Jan Bresser

Jan Bresser
Bresser schudt de hand van koningin Juliana in 1962, Bernard Haitink kijkt toe
Bresser schudt de hand van koningin Juliana in 1962, Bernard Haitink kijkt toe
Volledige naam Johannes Gijsbertus Bresser
Geboren 7 oktober 1899
Overleden 4 januari 1973
Land Vlag van Nederland Nederland
Beroep(en) violist, concertmeester
Ensemble(s) Concertgebouworkest
Portaal  Portaalicoon   Klassieke muziek

Johannes Gijsbertus (Jan) Bresser (Arnhem, 7 oktober 1899Doorwerth , 4 januari 1973) was een Nederlands violist.

Hij werd geboren binnen het gezin van muzikant Antoon Bresser[1] en Aaltje Bosch. Broer Reinier Bresser was cellist, broer Martin[2] pianist, trombonist. Jan huwde Wilhelmina Johanna Oostenbroek, die als Kie Oostenbroek pianiste en pianolerares was en met wie hij begin jaren twintig optrad. Hij werd in 1965 benoemd tot ridder in de Orde van Oranje Nassau.[3]

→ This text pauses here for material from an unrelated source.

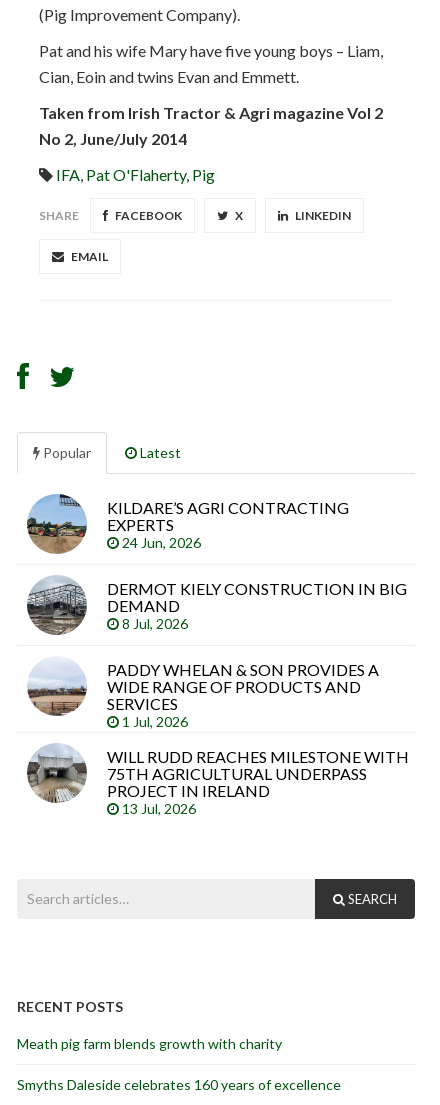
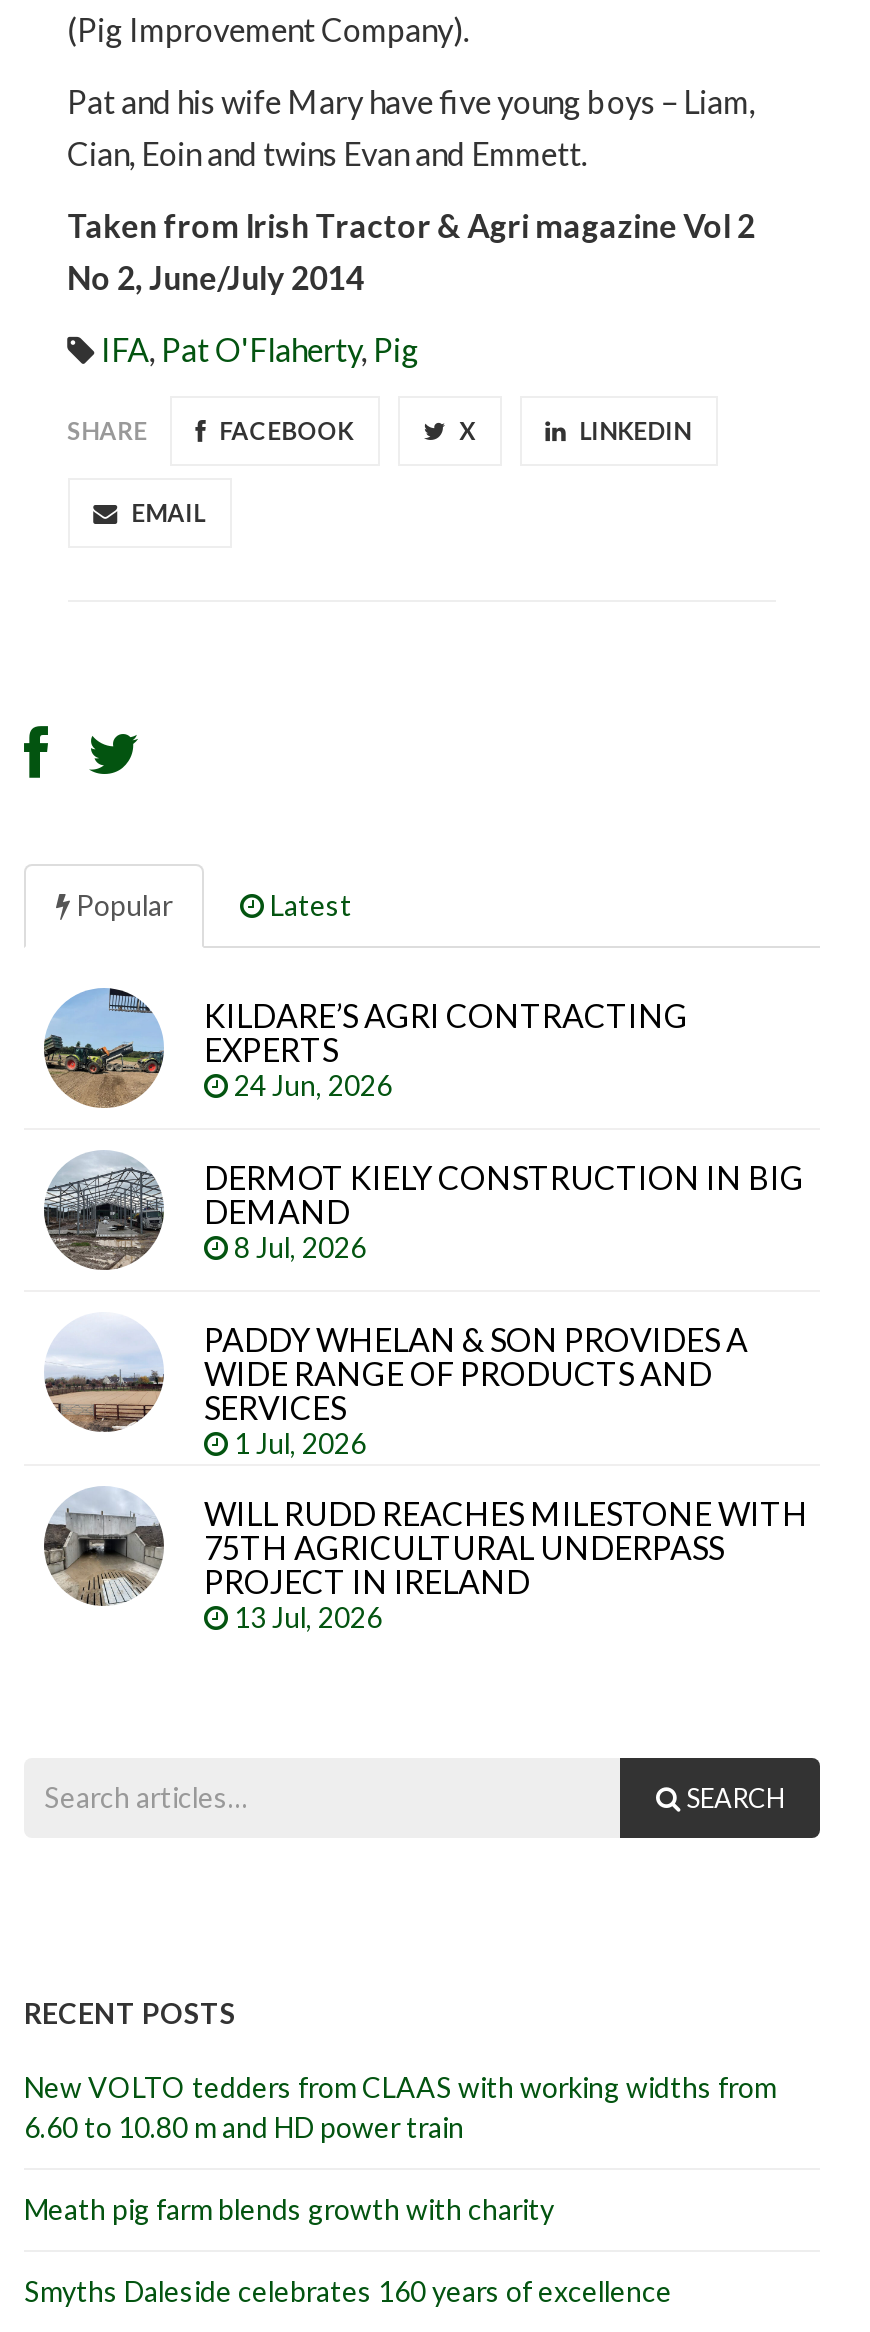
+ New VOLTO tedders from CLAAS with working widths from
+ 6.60 to 10.80 m and HD power train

Hij kreeg zijn muziekopleiding in eerste instantie van zijn vader die violist was bij de Arnhemse Orkest Vereniging. Daarna kreeg hij vioolles van Henri Heijtze aan de Arnhemse Muziekschool.[4] Al tijdens zijn opleiding was hij op het concertpodium, onder andere van Musis Sacrum, te vinden. In 1916 kon hij op voorspraak van Alexander Schmuller, Julius Röntgen en Johan Wagenaar met een toelage van 600 gulden per jaar gaan studeren aan het Amsterdams Conservatorium bij Alexander Schmuller (viool) en Bernard Zweers (compositie). Nadat hij de studie had afgerond kon hij aan de slag als violist en concertmeester van de Haarlemse Orkest Vereniging. In 1925 vertrok hij naar Dusseldorp om diezelfde functies te bekleden bij het stedelijk orkest van Georg Schnéevoigt (meer dan 100 man) aldaar. In 1940 kwam hij naar Amsterdam om er voor jaren concertmeester te zijn van het Concertgebouworkest (1940-1965/1966). Broer Reinier werd op hetzelfde tijdstip benoemd tot cellist van dat orkest. In 1961 kreeg hij een jonge Jean Louis Stuurop als junior concertmeester naast zich; collega Steven Staryk kreeg Herman Krebbers naast zich.

Naast zijn orkestwerkzaamheden speelde hij ook kamermuziek met een Hollands trio met Guillaume Hesse (cello) en Jan Kuiler (piano), later met het Spaanderman trio met Jaap Spaanderman en broer Reinier en weer later als Jan Bresser trio met pianist Piet Ketting. In 1950 vormde hij samen met Jan Damen, Klaas Boon en Tibor de Machula het Concertgebouwstrijkkwartet.

Van zijn hand verscheen ook een aantal werken in een vioolconcert (1934, uitvoering in Düsseldorf), drie strijkkwartetten, een uitgeschreven cadens voor een werk van Antonio Vivaldi, een pianosonate, vier vioolsonates[5] etc.

Norman Perryman legde hem op doek vast (1966).